▶ [REQUIREMENT]: Here the job is to transcribe the data verbatim while leaving each picture out.
Top of RECORDED INFORMATION
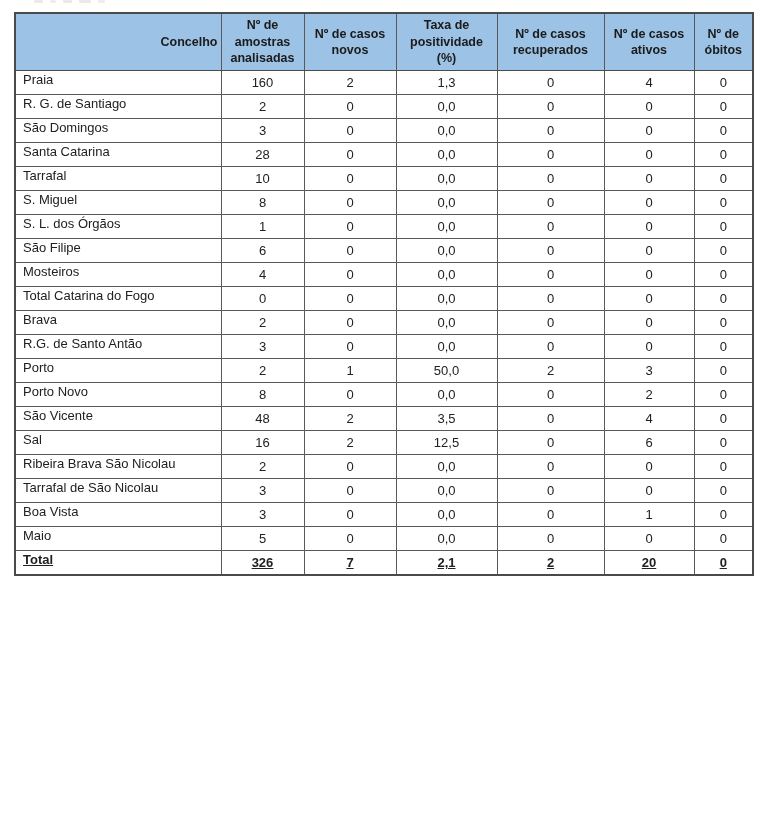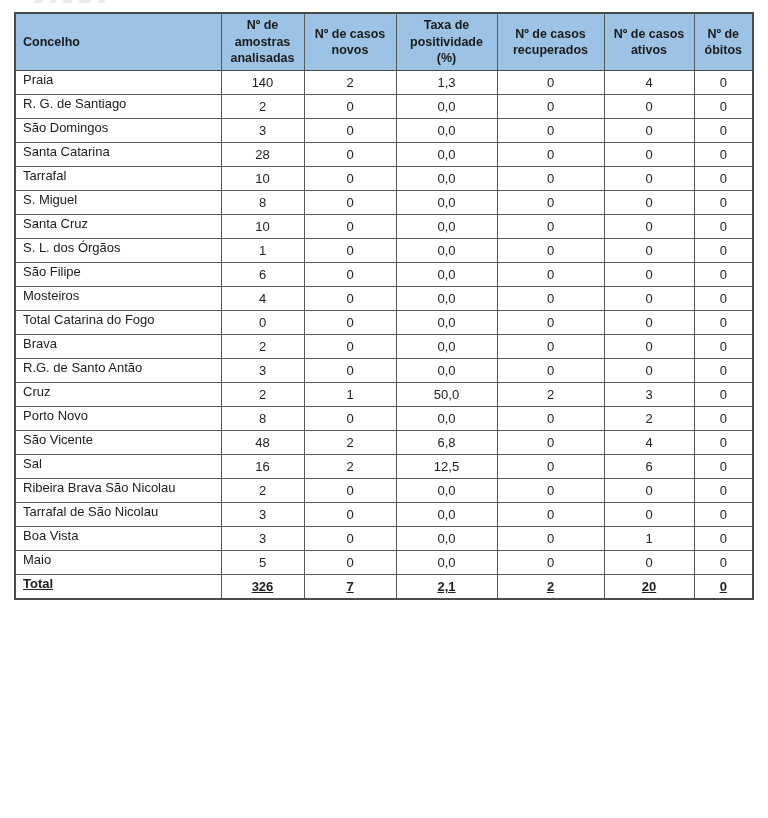"Concelho" .tbl thead th.name-col { text-align: left -> right }
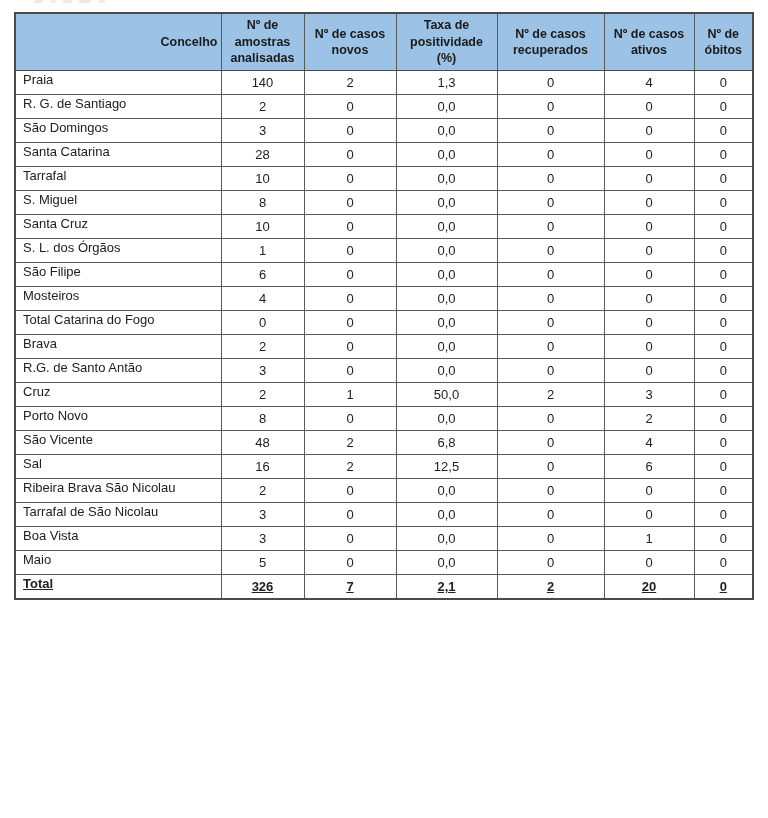"140" td.cell-num { text: 140 -> 160 }
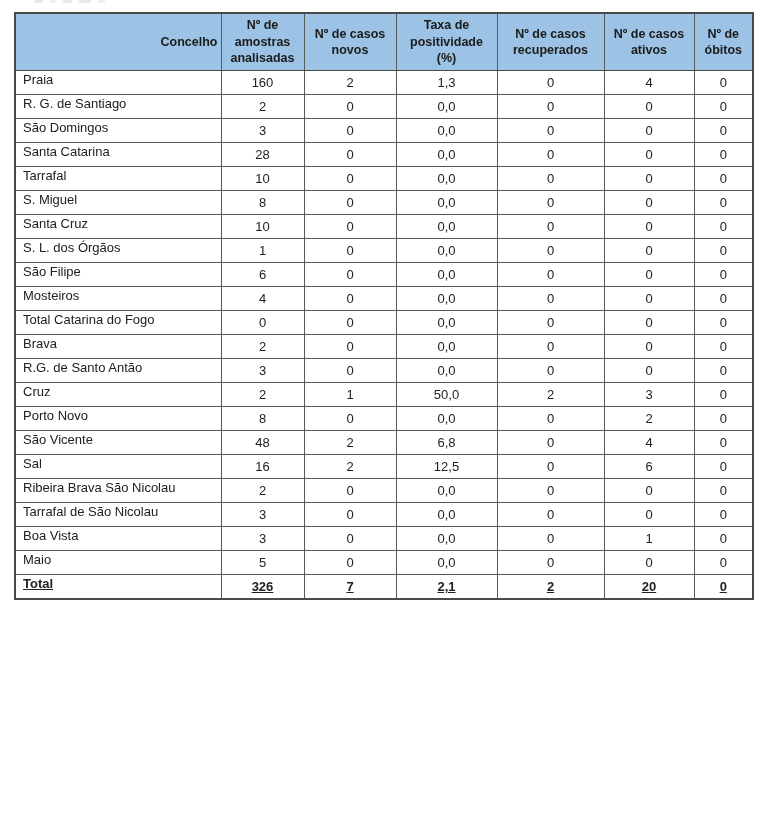"Santa Cruz" tr { html: <tr> <td>Santa Cruz</td> <td>10</td> <td>0</td> <td>0,0</td> <td>0</td> <td>0</td> <td>0</td> </tr> -> none }
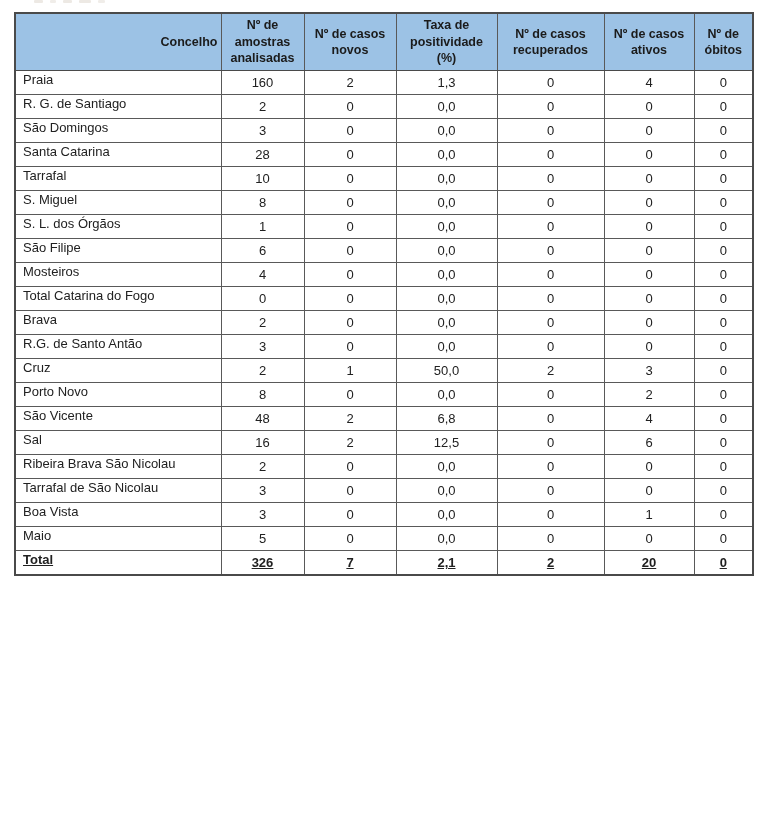"Cruz" td.cell-name { text: Cruz -> Porto }
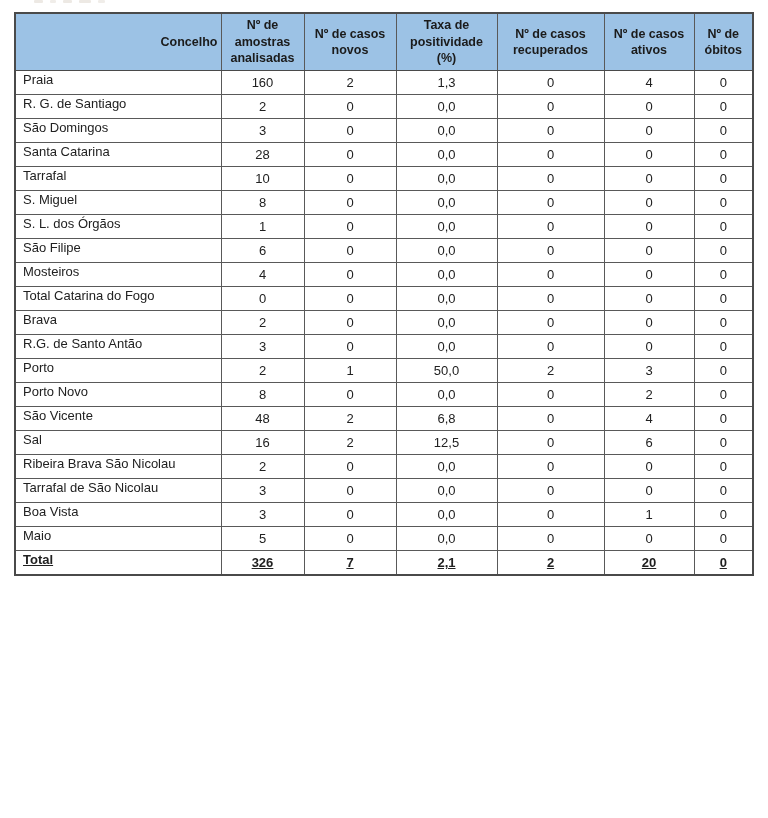"6,8" td.cell-num { text: 6,8 -> 3,5 }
Bottom of RECORDED INFORMATION
▶ [SOLVED EXERCISE]:
"Concelho" .tbl thead th.name-col { text-align: left -> right }
"140" td.cell-num { text: 140 -> 160 }
"Santa Cruz" tr { html: <tr> <td>Santa Cruz</td> <td>10</td> <td>0</td> <td>0,0</td> <td>0</td> <td>0</td> <td>0</td> </tr> -> none }
"Cruz" td.cell-name { text: Cruz -> Porto }
"6,8" td.cell-num { text: 6,8 -> 3,5 }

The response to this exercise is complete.